A mãe não poupa elogios à escola, que não nega “ajuda dentro da medida do possível”. Porém, sem assistentes operacionais, pouco mais há a fazer.
“O meu filho frequenta esta escola desde o sétimo ano e, neste momento, ela não está a dar a resposta que eu e o meu filho gostaríamos. Ele está bem cognitivamente e apercebe-se da situação”, adianta Esmeralda Santos que, esta quarta-feira, aproveitando uma visita a Évora do secretário geral da Fenprof, Mário Nogueira, quis deixar o seu testemunho e manifestar a sua preocupação por causa de uma situação que também afeta outros estabelecimentos de ensino da região e do país.
“Escolas empurradas” para regime de educação inclusiva, acusa Fenprof
A falta de recursos humanos é, de resto, uma das razões que leva a Federação Nacional de Professores (Fenprof) a incitar o Ministério da Educação a fazer uma séria reflexão sobre o novo regime de educação inclusiva, criado pelo Governo em 2018, e em curso nas escolas e agrupamentos do país.
“Queremos que o Ministério da Educação pare para pensar, não que suspenda a aplicação, e sobretudo para avaliar, com rigor, aquilo que está a acontecer”, alegou o secretário-geral da federação.
Mário Nogueira pede que se oiça quem está no terreno a aplicar o novo regime, “professores, mas também encarregados de educação e alunos”, e que seja alterada “a lei no sentido de corrigir os erros que o regime tem.”
Para a Fenprof, o regime de educação inclusiva deveria ter sido “aplicado, neste primeiro ano, a titulo experimental”, e que as “escolas não fossem empurradas para ele, se sentissem que não tinham condições”. O dirigente afirma que o Governo “impôs à força” o regime, que “implementou à pressa”.
“Isto não é para dizer que o regime de educação inclusiva deve acabar, nós não somos a favor de regimes seletivos e de exclusão.

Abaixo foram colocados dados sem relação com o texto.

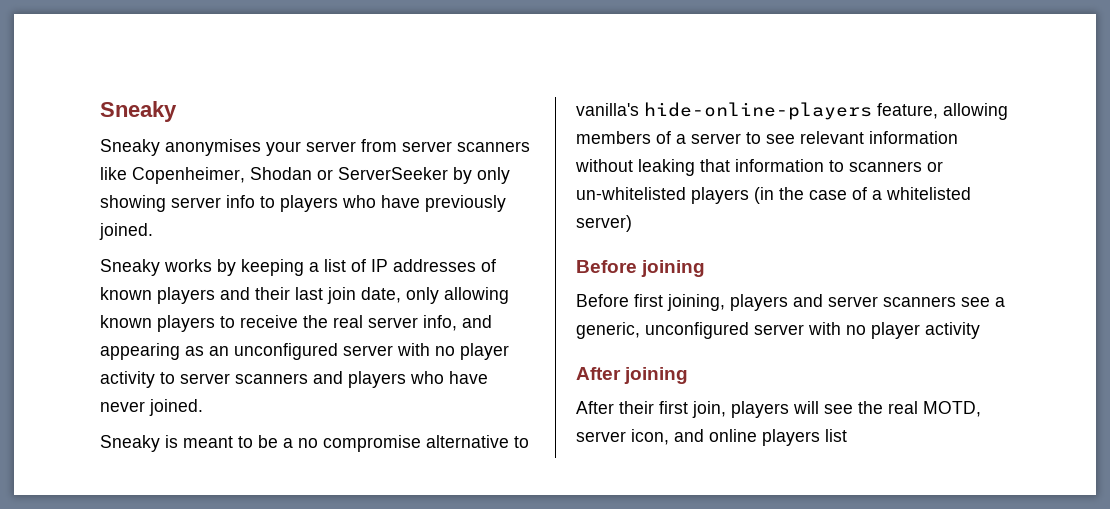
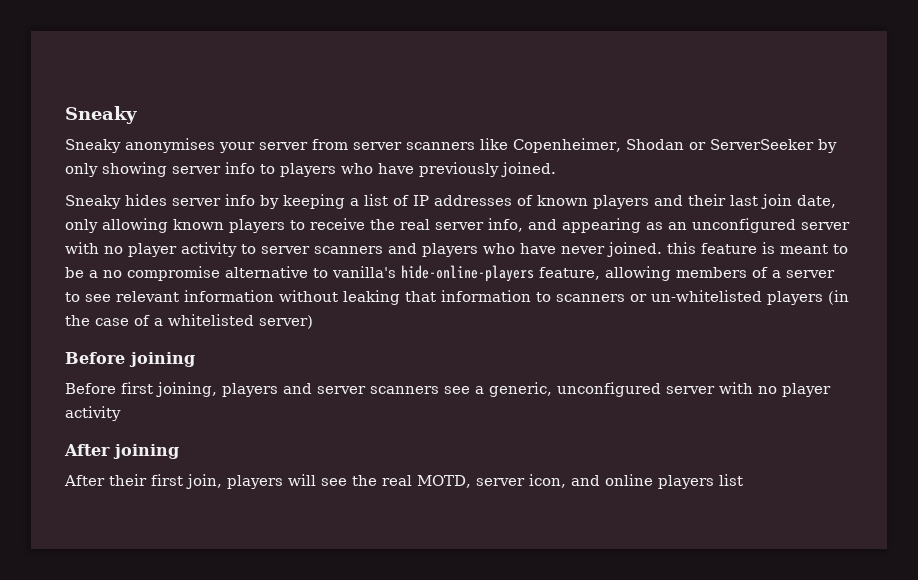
- Sneaky works by keeping a list of IP addresses of known players and their last join date, only allowing known players to receive the real server info, and appearing as an unconfigured server with no player activity to server scanners and players who have never joined.
- Sneaky is meant to be a no compromise alternative to vanilla's hide-online-players feature, allowing members of a server to see relevant information without leaking that information to scanners or un-whitelisted players (in the case of a whitelisted server)
+ Sneaky hides server info by keeping a list of IP addresses of known players and their last join date, only allowing known players to receive the real server info, and appearing as an unconfigured server with no player activity to server scanners and players who have never joined. this feature is meant to be a no compromise alternative to vanilla's hide-online-players feature, allowing members of a server to see relevant information without leaking that information to scanners or un-whitelisted players (in the case of a whitelisted server)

Estamos aqui para dizer que não vale a pena ter um discurso e depois uma prática que o contraria”, sublinhou.
“O que vale mesmo a pena é criar condições para que a escola seja inclusiva e é isso que o Ministério da Educação não está a fazer”, insistiu, numa conferência de imprensa realizada em Évora, à porta da Escola EB1 do Rossio, onde, até esta terça-feira, duas crianças com necessidades educativas não podiam frequentar o estabelecimento, por falta de acompanhamento específico.
Educação inclusiva: Escolas e professores com diferentes opiniões
Mais de dois terços dos professores de escolas nacionais consideram que a resposta aos alunos com necessidades educativas especiais não melhorou com o regime de educação inclusiva, mas dois terços das direções têm opinião contrária, segundo a Fenprof.
"Isto é curioso. Dois terços das direções de escolas avaliam positivamente a aplicação do regime [da educação inclusiva] e dois terços dos professores individualmente considerados - temos 1.192 respostas, ou seja 10,8% dos professores - consideram o regime globalmente negativo", afirmou Mário Nogueira.
Na conferência de imprensa em Évora, o responsável da Fenprof, acompanhado por outros dirigentes da federação e do Sindicato dos Professores da Zona Sul, apresentou a síntese dos resultados.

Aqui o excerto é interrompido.